▸ **INSTRUCTIONS TO FOLLOW**: Print exactly the lines below between the line containing "text: 11.93 ->" and the line containing "html: <span>Acceso</span> ->", counting both of those lines. Leave pictures out.

▸ **SUPPLIED INFORMATION**:
>>>

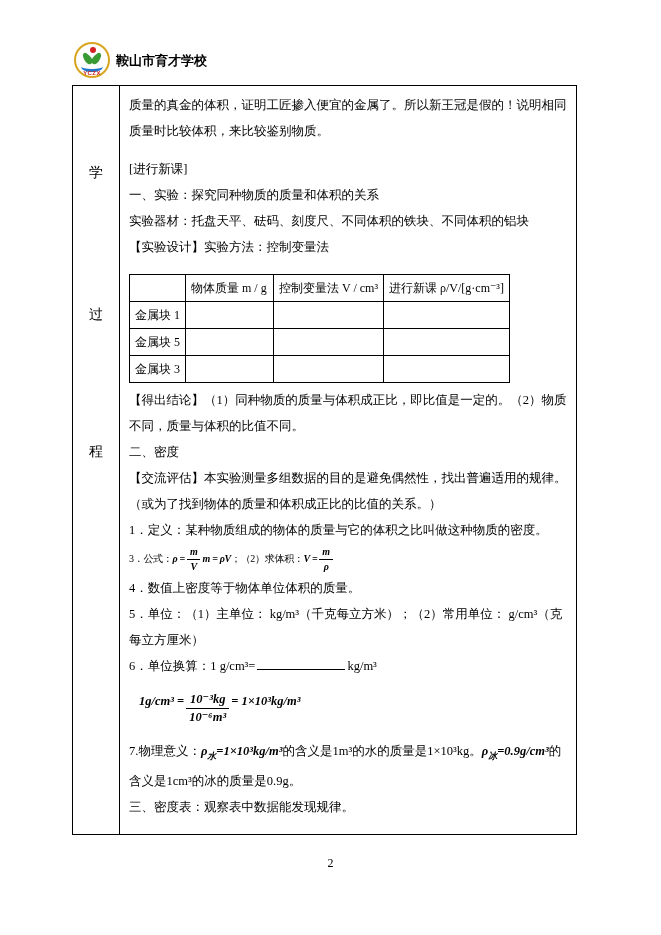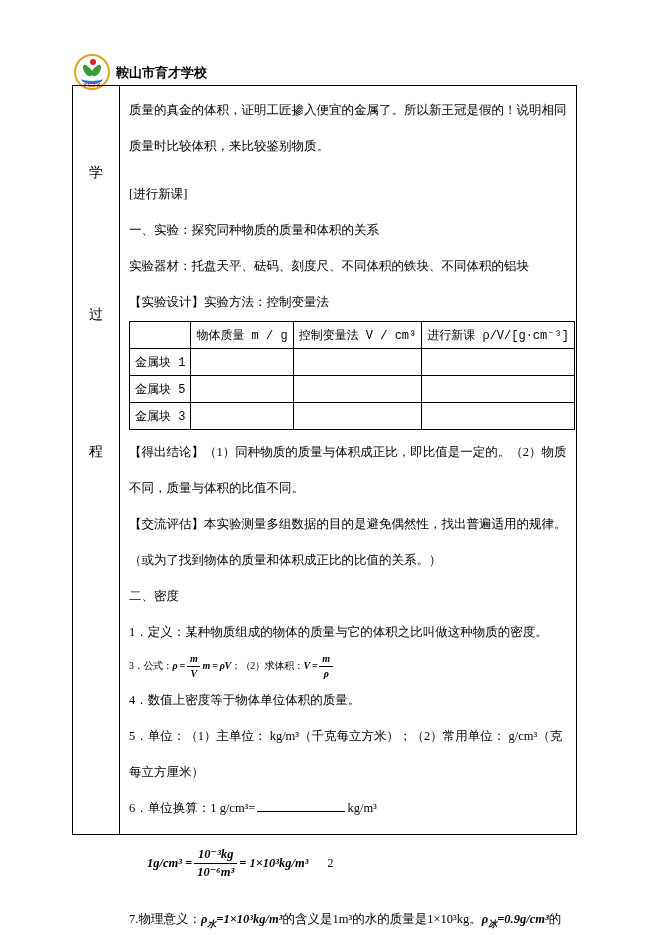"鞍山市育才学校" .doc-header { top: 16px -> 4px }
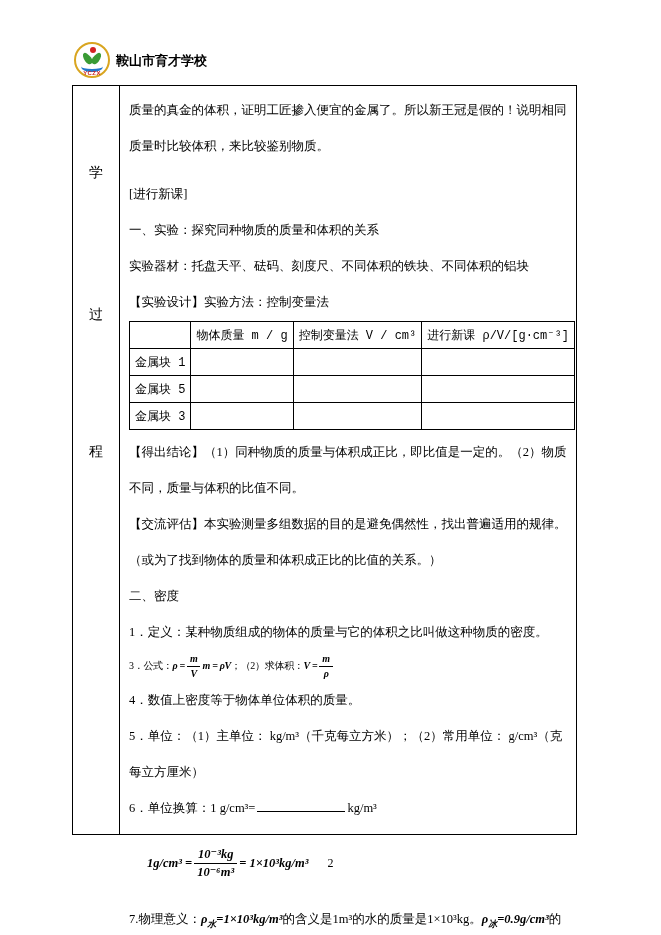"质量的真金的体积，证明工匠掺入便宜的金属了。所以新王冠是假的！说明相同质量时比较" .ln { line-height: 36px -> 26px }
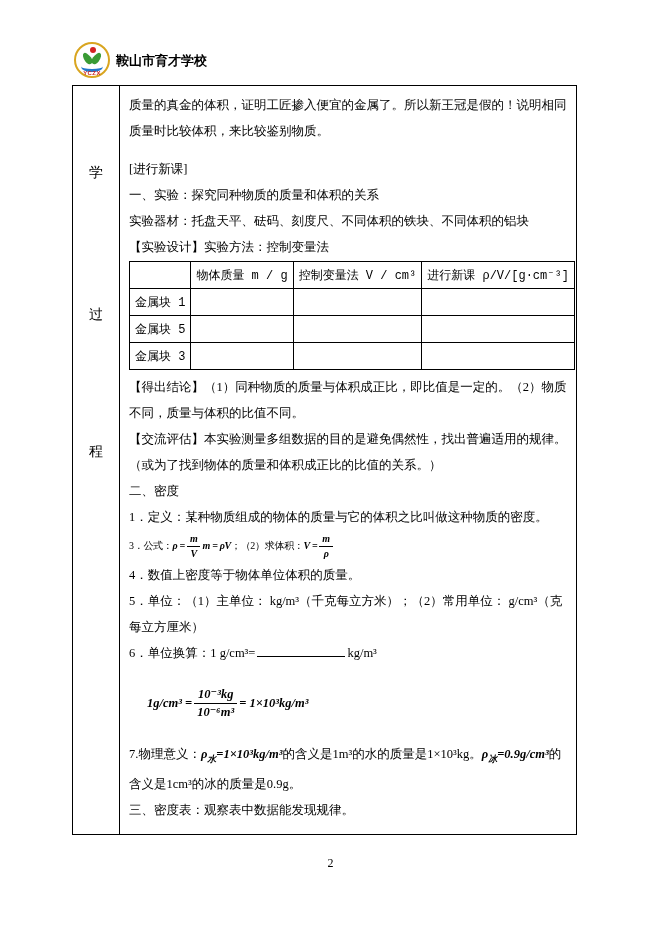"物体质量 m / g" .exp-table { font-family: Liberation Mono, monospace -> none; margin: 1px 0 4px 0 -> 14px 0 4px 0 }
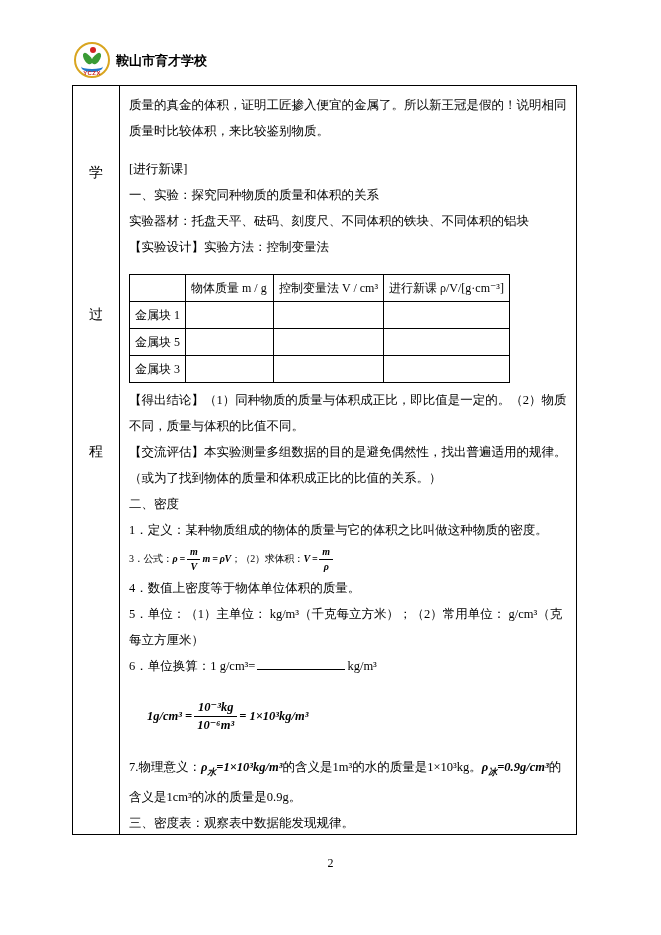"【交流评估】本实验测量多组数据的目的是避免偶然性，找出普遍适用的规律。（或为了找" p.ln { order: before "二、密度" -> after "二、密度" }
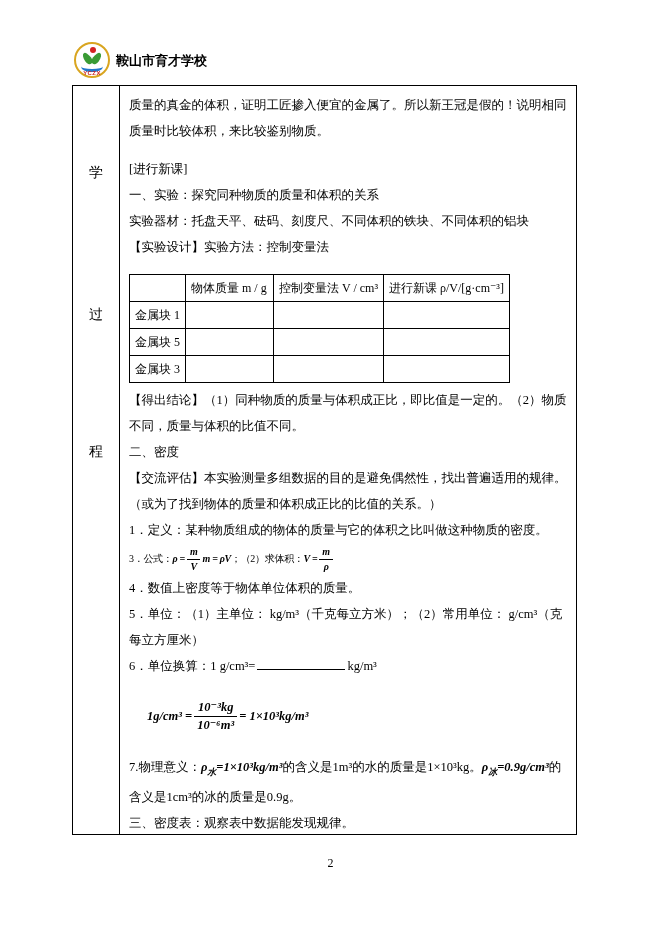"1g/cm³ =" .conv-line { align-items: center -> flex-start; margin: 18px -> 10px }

<<<
>>>

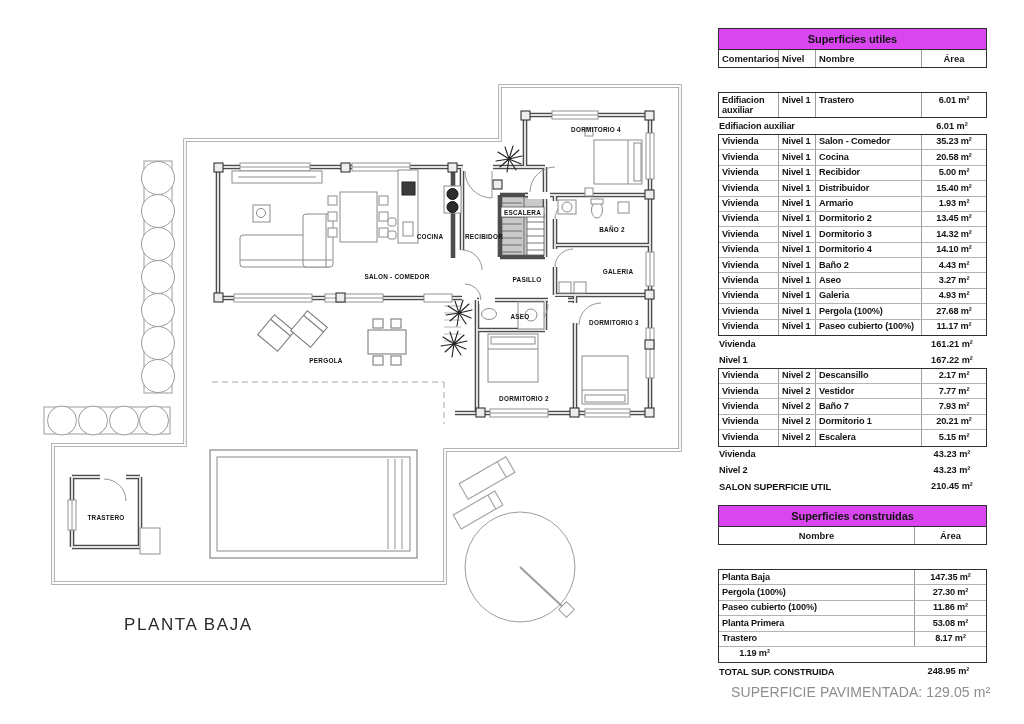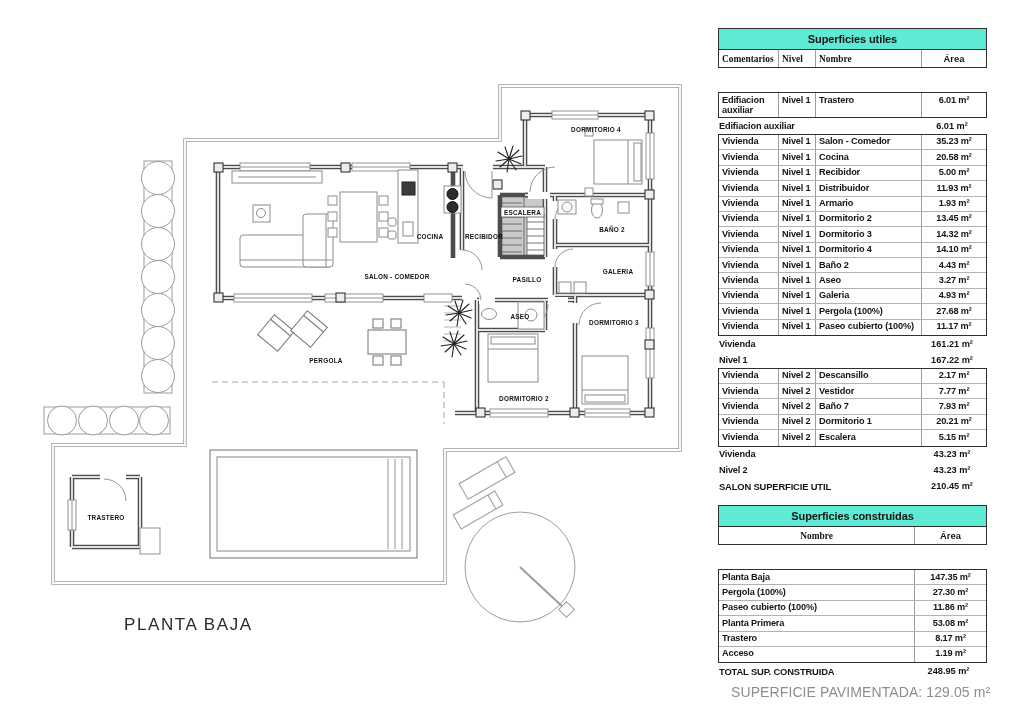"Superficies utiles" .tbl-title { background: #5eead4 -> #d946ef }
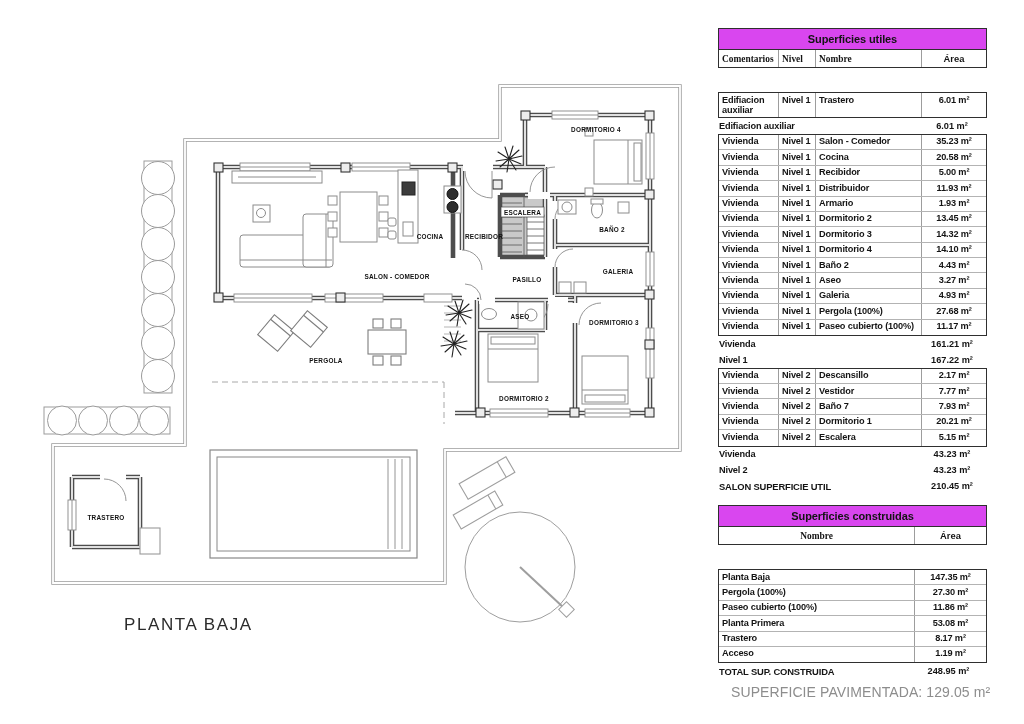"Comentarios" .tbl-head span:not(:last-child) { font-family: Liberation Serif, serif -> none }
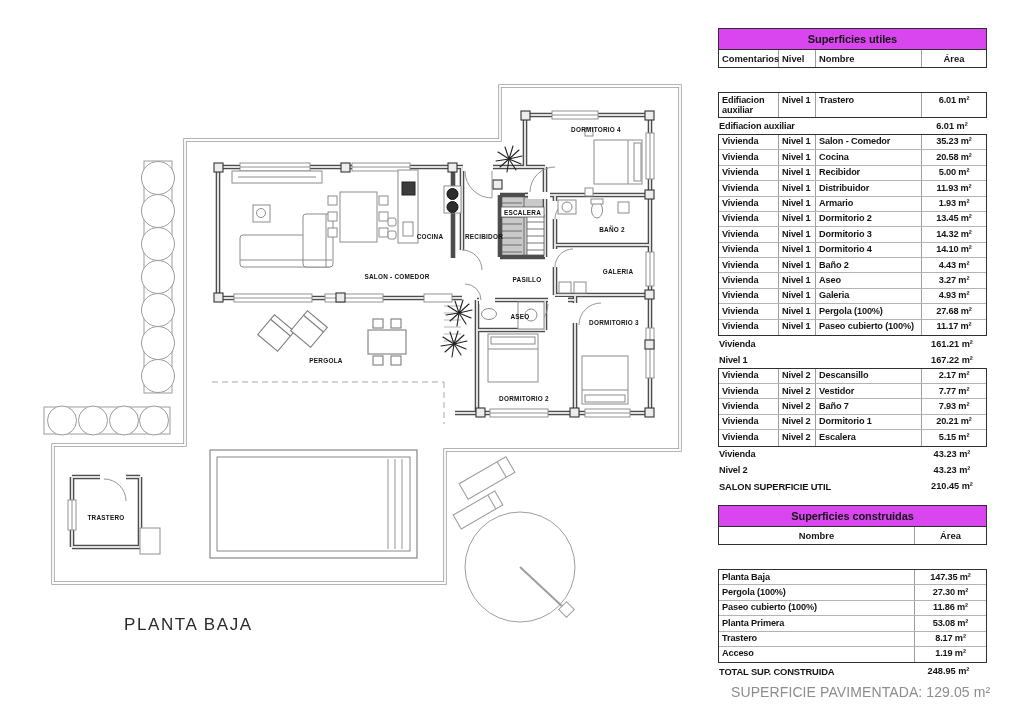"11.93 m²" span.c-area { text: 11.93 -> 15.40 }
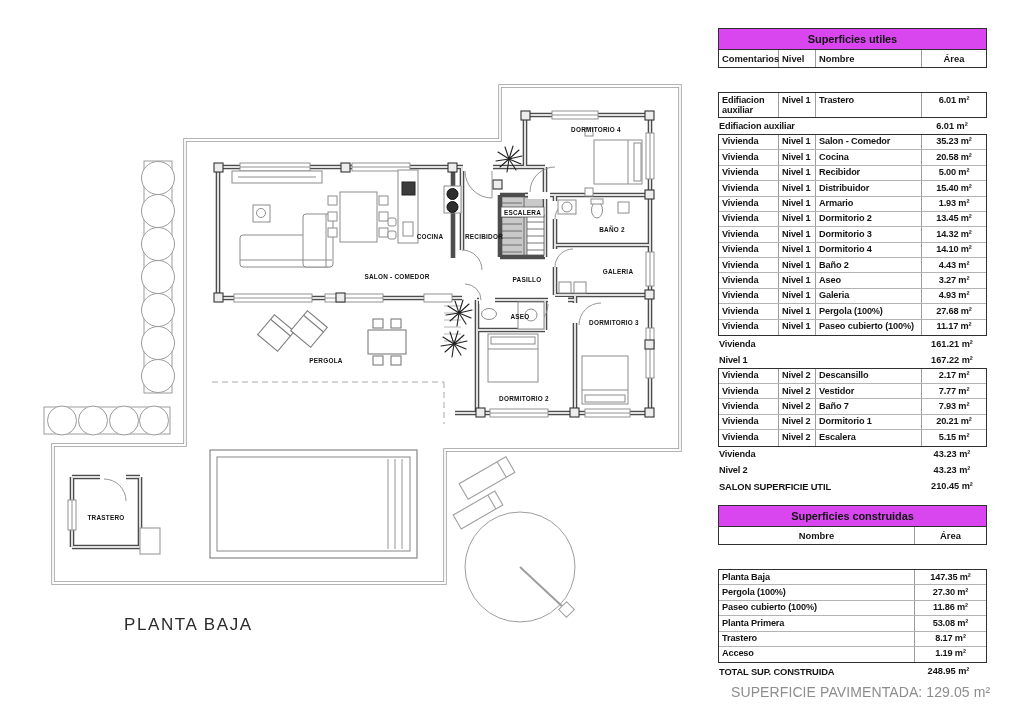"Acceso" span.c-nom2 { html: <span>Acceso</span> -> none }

<<<

▸ **RESULT FOR THIS EXERCISE**:
"11.93 m²" span.c-area { text: 11.93 -> 15.40 }
"Acceso" span.c-nom2 { html: <span>Acceso</span> -> none }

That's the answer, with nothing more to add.